Macrophages display marked phenotype heterogeneity in vitro
and in vivo
, including the responsiveness to endogenous and exogenous stimuli [8
]. Such heterogeneity results in differential phagocytosis or endocytosis, intracellular signaling and gene activation or repression [21
]. Macrophage heterogeneity was observed in the 9 V/null and 4L models by their differential activation and tissue distribution. Large lipid-laden macrophages (CD68 and F4/80 positive) were mostly observed in the lung of 9 V/null mice. Quantitative immunohistochemistry showed only some cytokines/effectors (i.e., IL-6, NOS2, CCL2, CCL3, CCL9, IL-4, and MMP12) were present in ~50% of lung macrophages (Figure ).

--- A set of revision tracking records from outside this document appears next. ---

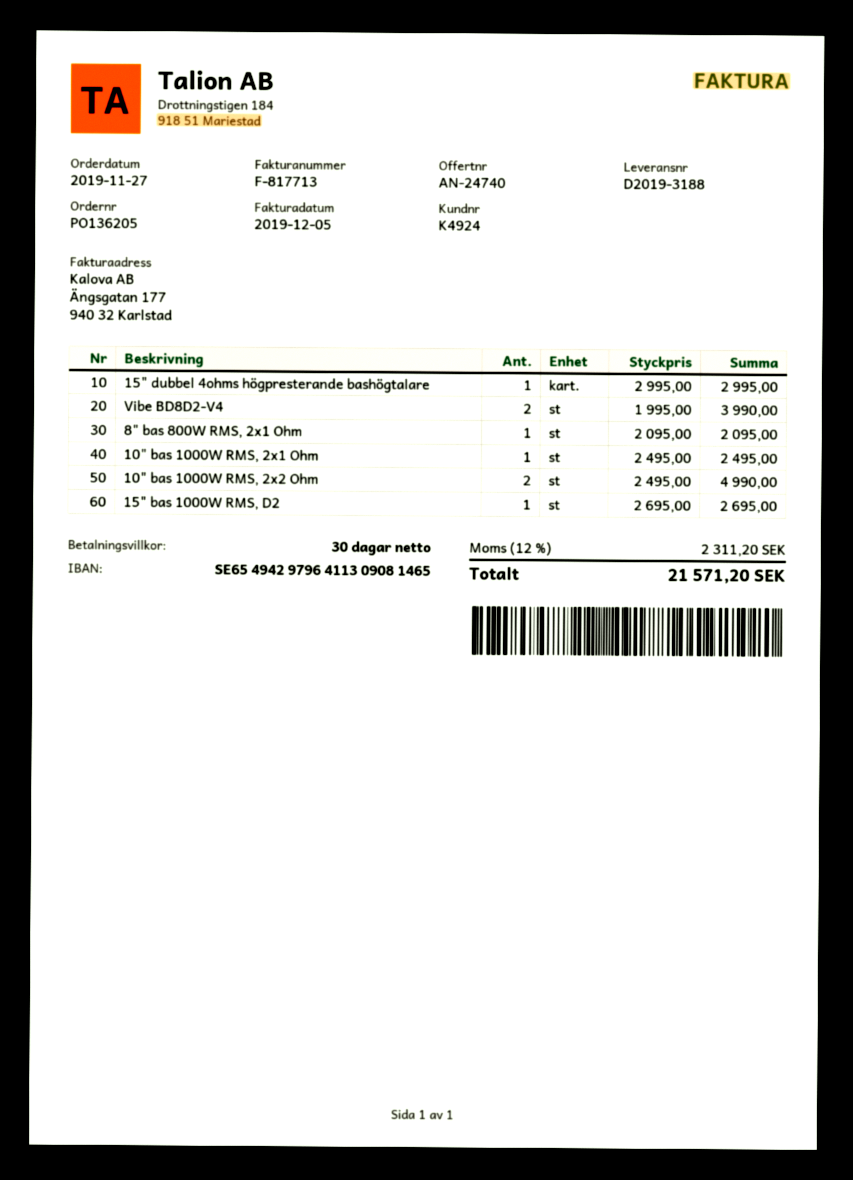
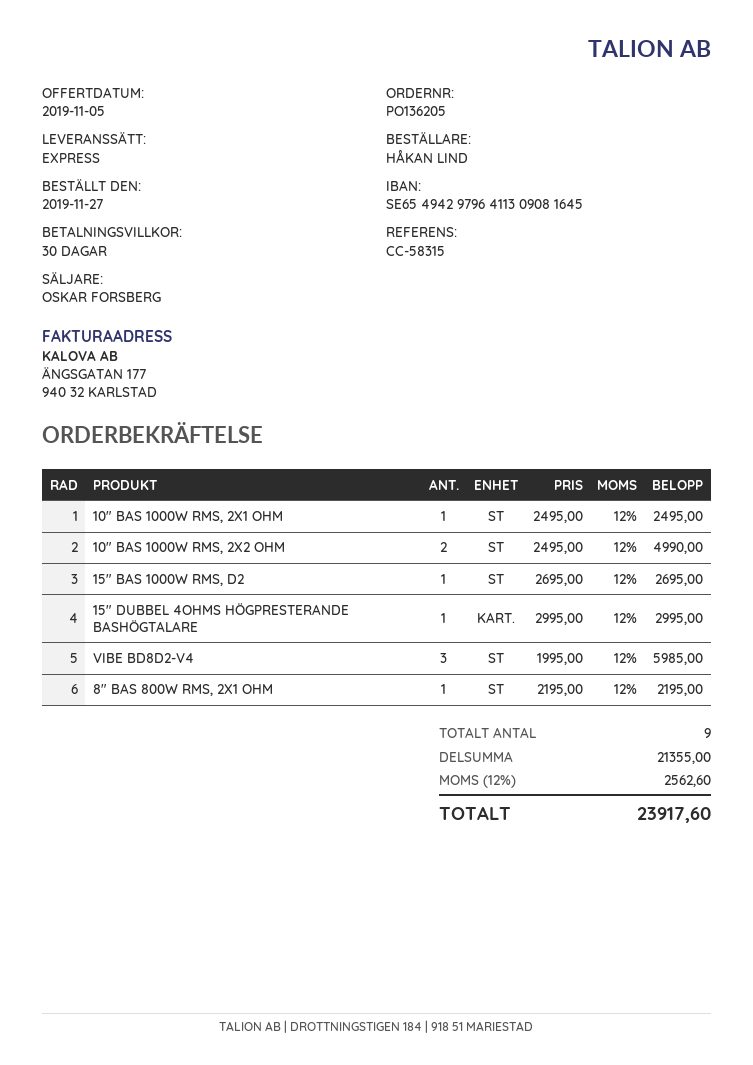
bank account: SE6549429796411309081465 -> SE6549429796411309081645
Vibe BD8D2-V4: 2 x 1995.00 = 3990.00 -> 3 x 1995.00 = 5985.00
8" bas 800W RMS, 2x1 Ohm: 1 x 2095.00 = 2095.00 -> 1 x 2195.00 = 2195.00
tax: 12% = 2311.20 -> 12% = 2562.60
total: 21571.20 -> 23917.60

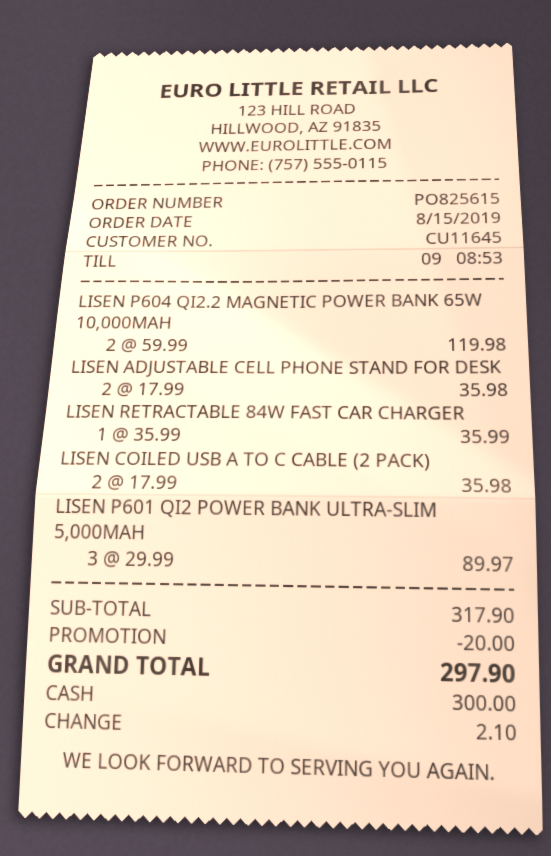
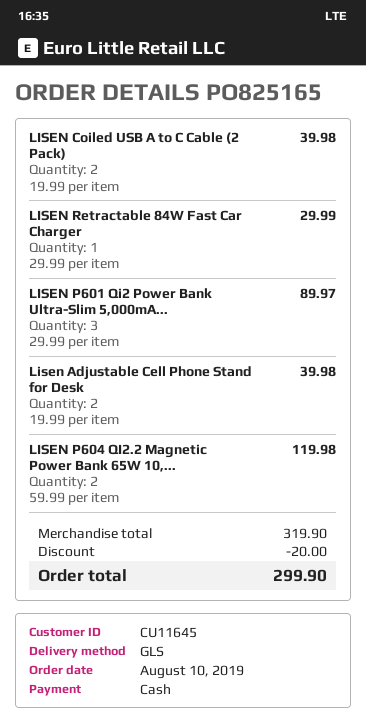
order number: PO825615 -> PO825165
order date: 2019-08-15 -> 2019-08-10
LISEN ADJUSTABLE CELL PHONE STAND FOR DESK: 2 x 17.99 = 35.98 -> 2 x 19.99 = 39.98
LISEN RETRACTABLE 84W FAST CAR CHARGER: 1 x 35.99 = 35.99 -> 1 x 29.99 = 29.99
LISEN COILED USB A TO C CABLE (2 PACK): 2 x 17.99 = 35.98 -> 2 x 19.99 = 39.98
subtotal: 317.90 -> 319.90
total: 297.90 -> 299.90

However, IFNγ and Arg2 were present in nearly all of such macrophages. The corresponding RNAs of the cytokine/effectors were also up regulated. The basis for this heterogeneous expression of cytokine proteins in macrophages is unknown, but may be due to the different origins, differentiation sates, or maturation of the macrophage populations.
The genetic background of mice can influence gene expression profiles. Interstrain variations (1-3%) of gene expression profiles have been shown in different brain regions of mouse inbred strains [69
]. For example, such variation can be observed in the differential susceptibility to a wide range of pathogens [73
]. Here, 9 V/null and 4L mice had mixed strain backgrounds from three in-bred mouse strains FVB and/or C57BL/6J-129Sv. To evaluate the potential effects of mouse strain background on the expression profiles of macrophage activation genes, the WT data sets from FVB and three inbred mixed strains were used in the analyses. The result showed >50% of significantly expressed macrophage activation genes were shared when either of the two background controls were used. There was 83% concordance in the INFγ- and IL-4- regulated pathway genes. In addition, comparative analyses were conducted with duplicate lung RNA chip data from WT adult mice of three different genetic backgrounds (FVB, C57BL/6J, or 129Sv). The combined WT data generated 790 significantly expressed genes in 9 V/null lung (data not shown). About 60% of significantly expressed macrophage genes were concordant between FVB only or strain-matched WT controls, including >90% of INFγ-/IL4-regulated pathway genes (data not shown). The results showed general agreement of the gene expression profiles from individual WT backgrounds with those from WT controls either pure FVB or strain-matched backgrounds. The results show that macrophage activation genes are a significant functional group in the propagation of Gaucher disease in several genetic backgrounds.